Patricia Cornelius channels the power of resisting received literary tradition in order to open up a space where the lives of characters on the margins can become vessels of universal truths.
Patricia Cornelius is one of Australia’s most brilliant and proliﬁc playwrights, known for her fearless body of work dissecting class, gender, and their oft-brutal collisions. The recipient of many honors, including the New South Wales Premier’s Literary Award for Drama (2011) and a Patrick White Literary Award (2006), Cornelius has written more than two dozen plays, among them SHIT (2015), Do Not Go Gentle (2010), Slut (2008), and the collaborative drama Who’s Afraid of the Working Class? (1999).
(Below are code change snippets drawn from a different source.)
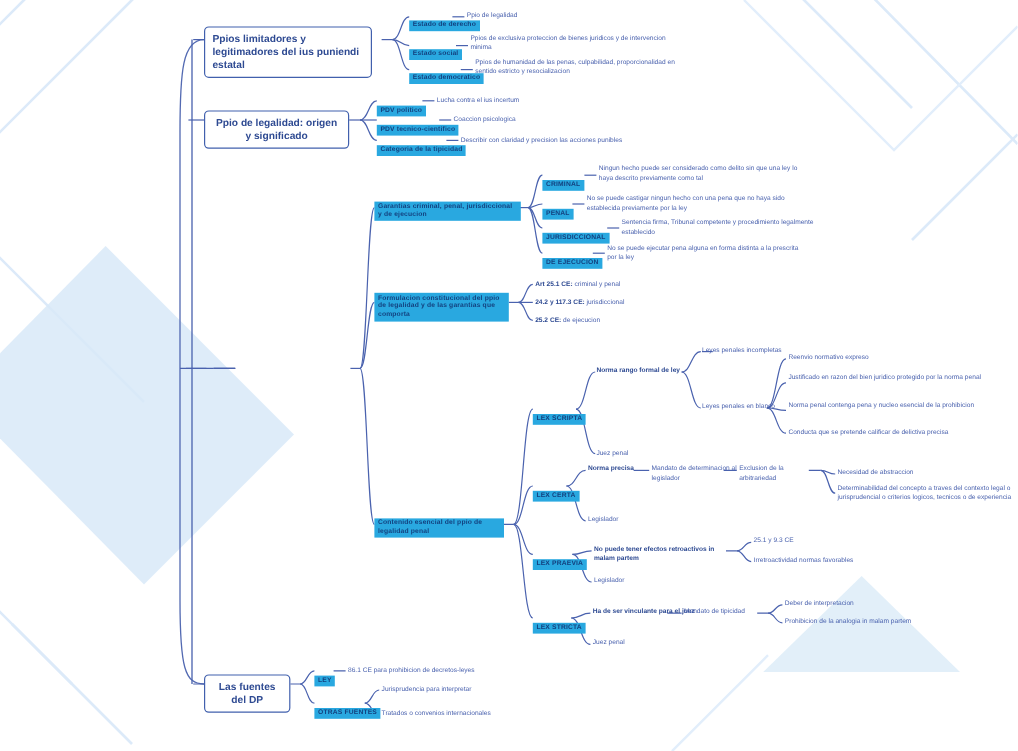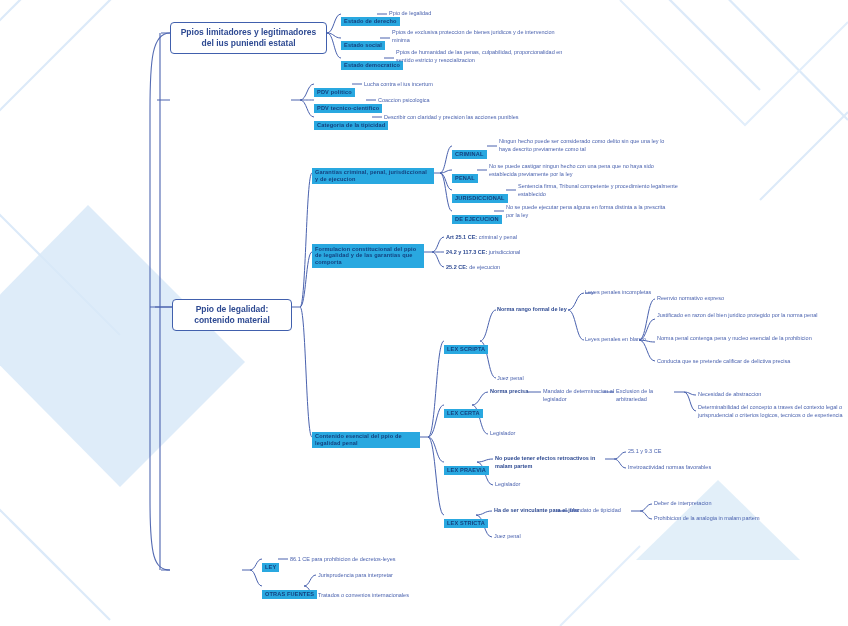"Ppios limitadores y legitimadores del" div.node { text-align: center -> none; width: 157px -> 140px }
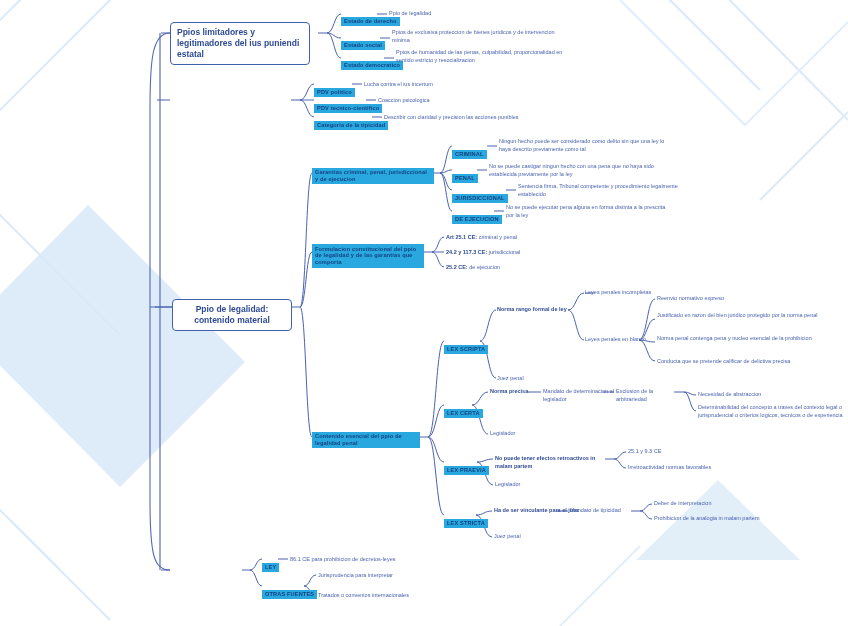"Ppio de legalidad: origen y" div.node { html: none -> <div>Ppio de legalidad: origen y significado</div> }
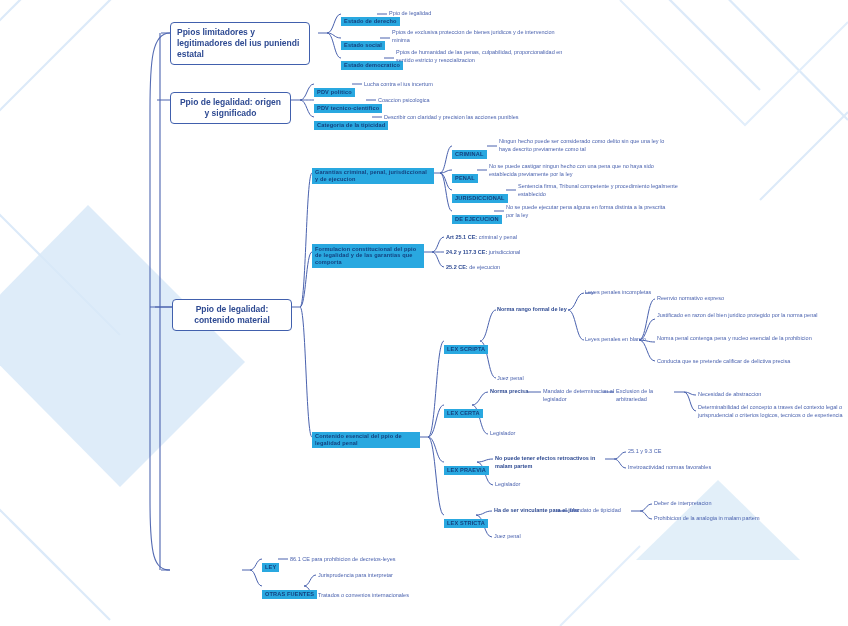"Ppio de legalidad: contenido material" div.node { html: <div>Ppio de legalidad: contenido material</div> -> none }
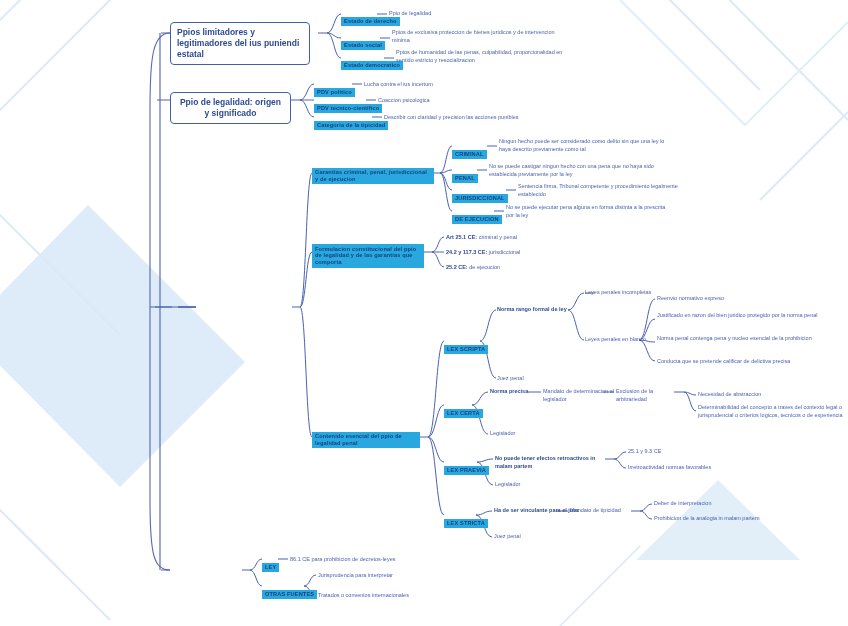"Las fuentes del DP" div.node { html: none -> <div>Las fuentes del DP</div> }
Her plays dramatize the struggles of the disenfranchised and detested, the under-privileged and under-employed: in Do Not Go Gentle, Robert Falcon Scott’s doomed South Pole Expedition becomes a metaphor for the crossing of seven elderly Australians into senescence and death, while Slut traces the rise and fall of a beautiful young woman named Lolita. Cornelius has declared that “confrontation is the essence of theater,” and her own masterful and wide-ranging oeuvre bears this out, refusing complacency while remaining deeply and uncompromisingly compassionate. One of the founding members of the Melbourne Workers Theatre, she is a long-time resident of Melbourne.
To be awarded a prize as lucrative as this one is staggering but more important is the powerful validation of one’s work that it brings. I’ll be reeling from it for a long time yet.